Marguerite était mal à l'aise, elle pensait que dire la vérité à son ami l'aiderait à se stabiliser, à peut-être trouver un jour le moyen de passer de l'Autre-Coté. Mais il semblait à présent si triste qu'une vague de culpabilité la submergeait.

« C'est pas grave, on te trouvera un autre nom ! dit Grégory avec un sourire.

— Hum..., fit la voix du Gentleman à leur coté. Je dois avouer que je suis légèrement déçu, je ne pouvais m’empêcher de penser que votre ancienne vie ou votre mort... Était associée au Dévoreur ou à quelque chose du genre... Pardonnez mon esprit qui s'est égaré.

— Ah..., soupira la grosse voix de Sergeï, la vie est parfois si surprenante et si ennuyeuse, la mort n'est pas épargnée non plus... Mais vivre dans une secte et tous se truicider, voilà qui est original, si on peut dire. Les vivants sont vraiment fous. Enfin, c'est pour ça qu'on est là... Je dois vous laisser à présent, la dernière représentation va commencer et je ne souhaite rater cela pour rien au monde. »

Il salua les personnes réunies avec sa galanterie habituelle puis disparut tel un coup de vent. Les autres fantômes prirent également congés.

Charles-Adam s'assit par terre, les jambes flageolantes.

« Je suis resté inconscient pendant combien de temps ?

— Plusieurs heures..., fit Grégory en haussant les épaules.

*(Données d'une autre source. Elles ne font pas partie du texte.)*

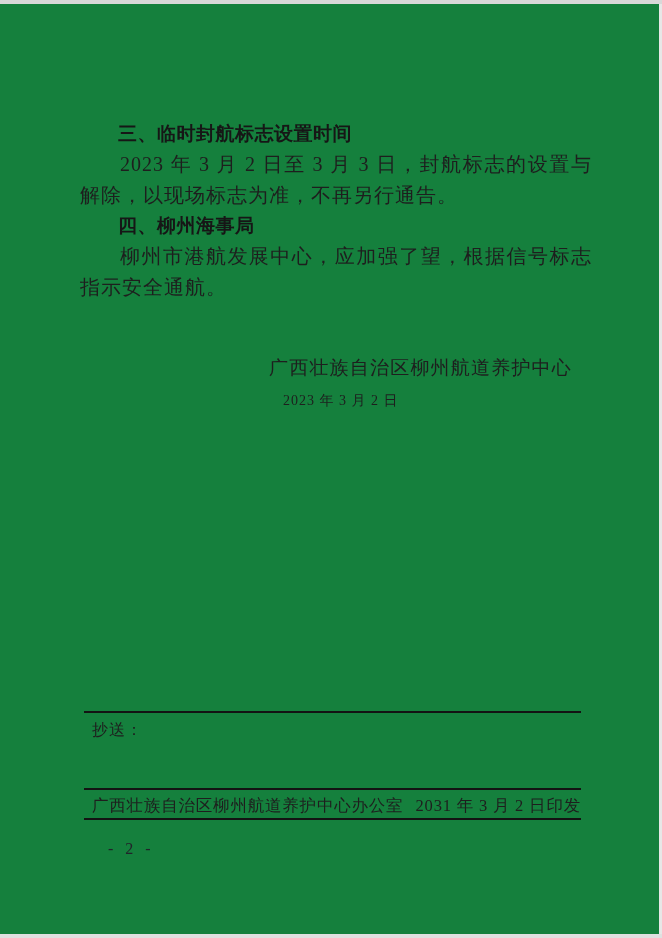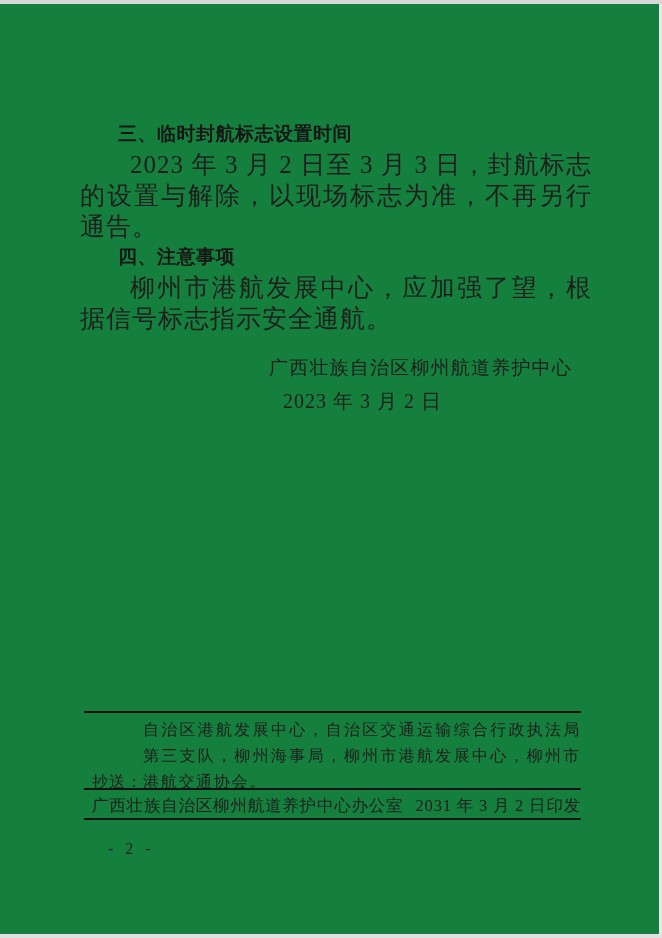--- a/index.html
+++ b/index.html
@@ -41,42 +41,42 @@
     font-family: "Liberation Sans", "DejaVu Sans", sans-serif;
     font-weight: bold;
     font-size: 19px;
     line-height: 30px;
     color: #161616;
     text-indent: 2em;
     letter-spacing: 0.5px;
     margin: 0;
   }
   .para {
-    font-size: 25px;
+    font-size: 20px;
     line-height: 31px;
     letter-spacing: 1px;
     text-align: justify;
     text-indent: 2em;
     margin: 0;
   }
 
   
   .signature {
     position: absolute;
     top: 352px;
     right: 90px;
   }
   .sig-org {
     font-size: 19px;
     line-height: 32px;
     letter-spacing: 1.2px;
     white-space: nowrap;
   }
   .sig-date {
-    font-size: 20px;
+    font-size: 14px;
     line-height: 34px;
     letter-spacing: 1px;
     white-space: nowrap;
     transform: translateX(14px);
   }
 
   
   .rule {
     position: absolute;
     left: 84px;
@@ -147,34 +147,33 @@
 
 <div class="page">
 
   <div class="edge-top"></div>
   <div class="edge-right"></div>
   <div class="edge-bottom"></div>
 
   <div class="content">
     <h3 class="heading">三、临时封航标志设置时间</h3>
     <p class="para">2023 年 3 月 2 日至 3 月 3 日，封航标志的设置与解除，以现场标志为准，不再另行通告。</p>
-    <h3 class="heading">四、注意事项</h3>
+    <h3 class="heading">四、柳州海事局</h3>
     <p class="para">柳州市港航发展中心，应加强了望，根据信号标志指示安全通航。</p>
   </div>
 
   <div class="signature">
     <div class="sig-org">广西壮族自治区柳州航道养护中心</div>
     <div class="sig-date">2023 年 3 月 2 日</div>
   </div>
 
   <div class="rule rule-1"></div>
 
   <div class="cc-row">
     <span class="cc-label">抄送：</span>
-    <span class="cc-body">自治区港航发展中心，自治区交通运输综合行政执法局第三支队，柳州海事局，柳州市港航发展中心，柳州市港航交通协会。</span>
   </div>
 
   <div class="rule rule-2"></div>
 
   <div class="issuer-row">
     <span class="issuer">广西壮族自治区柳州航道养护中心办公室</span>
     <span class="print-date">2031 年 3 月 2 日印发</span>
   </div>
 
   <div class="rule rule-3"></div>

— Des nouvelles pour Hugo ?

— Et bien..., répondit Marguerite d'un ton mal assuré, nous avons demandé à Sergeï et nous sommes prêts pour demain. Nous allons faire une fête d'anniversaire pour Hugo. Il le réveillera exprès pour ce moment.

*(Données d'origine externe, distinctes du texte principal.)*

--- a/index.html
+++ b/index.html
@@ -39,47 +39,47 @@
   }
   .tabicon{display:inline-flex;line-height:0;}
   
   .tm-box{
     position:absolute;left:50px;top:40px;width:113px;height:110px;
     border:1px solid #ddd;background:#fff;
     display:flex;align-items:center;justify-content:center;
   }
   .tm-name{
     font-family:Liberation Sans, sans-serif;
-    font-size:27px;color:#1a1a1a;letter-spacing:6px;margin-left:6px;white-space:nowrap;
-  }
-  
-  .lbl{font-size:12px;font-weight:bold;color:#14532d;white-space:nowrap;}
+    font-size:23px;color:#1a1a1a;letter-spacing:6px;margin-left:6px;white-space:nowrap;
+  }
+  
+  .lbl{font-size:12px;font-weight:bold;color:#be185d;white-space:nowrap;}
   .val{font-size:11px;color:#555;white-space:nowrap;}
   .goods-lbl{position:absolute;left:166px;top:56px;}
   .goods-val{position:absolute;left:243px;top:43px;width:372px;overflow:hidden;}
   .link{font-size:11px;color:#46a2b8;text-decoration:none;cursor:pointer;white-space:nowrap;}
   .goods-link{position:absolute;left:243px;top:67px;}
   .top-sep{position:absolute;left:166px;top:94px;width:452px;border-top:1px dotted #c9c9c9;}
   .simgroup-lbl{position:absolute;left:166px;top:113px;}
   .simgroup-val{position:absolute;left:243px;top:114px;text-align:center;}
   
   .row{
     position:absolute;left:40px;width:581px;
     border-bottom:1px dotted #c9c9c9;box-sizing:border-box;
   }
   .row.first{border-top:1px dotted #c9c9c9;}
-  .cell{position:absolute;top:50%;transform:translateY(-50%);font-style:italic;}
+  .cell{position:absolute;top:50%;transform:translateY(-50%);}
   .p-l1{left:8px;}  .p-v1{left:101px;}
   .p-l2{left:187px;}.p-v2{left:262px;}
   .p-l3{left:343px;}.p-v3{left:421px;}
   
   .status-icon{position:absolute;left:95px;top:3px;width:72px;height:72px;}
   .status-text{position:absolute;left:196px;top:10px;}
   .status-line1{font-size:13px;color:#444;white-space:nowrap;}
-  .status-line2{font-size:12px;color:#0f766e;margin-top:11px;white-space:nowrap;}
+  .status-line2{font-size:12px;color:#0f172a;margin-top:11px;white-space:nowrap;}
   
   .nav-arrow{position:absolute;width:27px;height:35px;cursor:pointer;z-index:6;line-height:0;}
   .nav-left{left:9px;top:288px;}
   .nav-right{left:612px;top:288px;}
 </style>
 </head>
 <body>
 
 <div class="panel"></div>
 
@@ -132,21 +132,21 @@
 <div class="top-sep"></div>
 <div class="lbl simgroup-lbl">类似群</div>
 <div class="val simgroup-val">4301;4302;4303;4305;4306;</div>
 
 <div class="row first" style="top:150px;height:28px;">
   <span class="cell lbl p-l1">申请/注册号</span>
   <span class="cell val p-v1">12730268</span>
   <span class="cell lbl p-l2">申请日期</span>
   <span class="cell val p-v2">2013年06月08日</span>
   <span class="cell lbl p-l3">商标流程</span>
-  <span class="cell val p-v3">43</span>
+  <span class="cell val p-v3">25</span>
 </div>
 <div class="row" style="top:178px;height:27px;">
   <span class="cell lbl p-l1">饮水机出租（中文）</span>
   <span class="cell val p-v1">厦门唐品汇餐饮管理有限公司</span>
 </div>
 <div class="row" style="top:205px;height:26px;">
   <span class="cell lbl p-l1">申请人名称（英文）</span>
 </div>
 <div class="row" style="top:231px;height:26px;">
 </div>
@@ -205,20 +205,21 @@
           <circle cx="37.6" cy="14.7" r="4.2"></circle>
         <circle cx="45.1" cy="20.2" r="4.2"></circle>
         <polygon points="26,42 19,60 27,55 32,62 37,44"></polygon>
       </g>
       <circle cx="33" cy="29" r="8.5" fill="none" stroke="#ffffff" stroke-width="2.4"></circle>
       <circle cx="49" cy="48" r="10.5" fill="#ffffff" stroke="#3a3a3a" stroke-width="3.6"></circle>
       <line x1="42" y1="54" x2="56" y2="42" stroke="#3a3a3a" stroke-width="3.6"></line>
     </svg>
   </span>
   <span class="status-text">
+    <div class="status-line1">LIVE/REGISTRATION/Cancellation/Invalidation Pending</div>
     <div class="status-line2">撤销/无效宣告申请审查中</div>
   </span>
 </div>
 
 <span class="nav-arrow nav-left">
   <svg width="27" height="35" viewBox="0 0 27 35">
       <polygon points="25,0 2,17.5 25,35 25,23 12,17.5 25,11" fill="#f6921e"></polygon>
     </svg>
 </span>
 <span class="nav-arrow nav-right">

Elle regarda son ami, cherchant du regard un sourire ou une expression de reconnaissance. Mais Charles-Adam gardait un visage dur et des traits tirés. Marguerite redressa ses lunettes et quitta la réserve du musée pour cacher sa gêne.

« Je vais prendre des notes..., dit elle dans un souffle avant de disparaître.

— Très bien », répliqua-t-il d'un ton légèrement sec.

Charles-Adam ne fit rien pour retenir un souffle exaspéré, Grégory garda le silence, les yeux rivés sur le corps inanimé de son petit frère.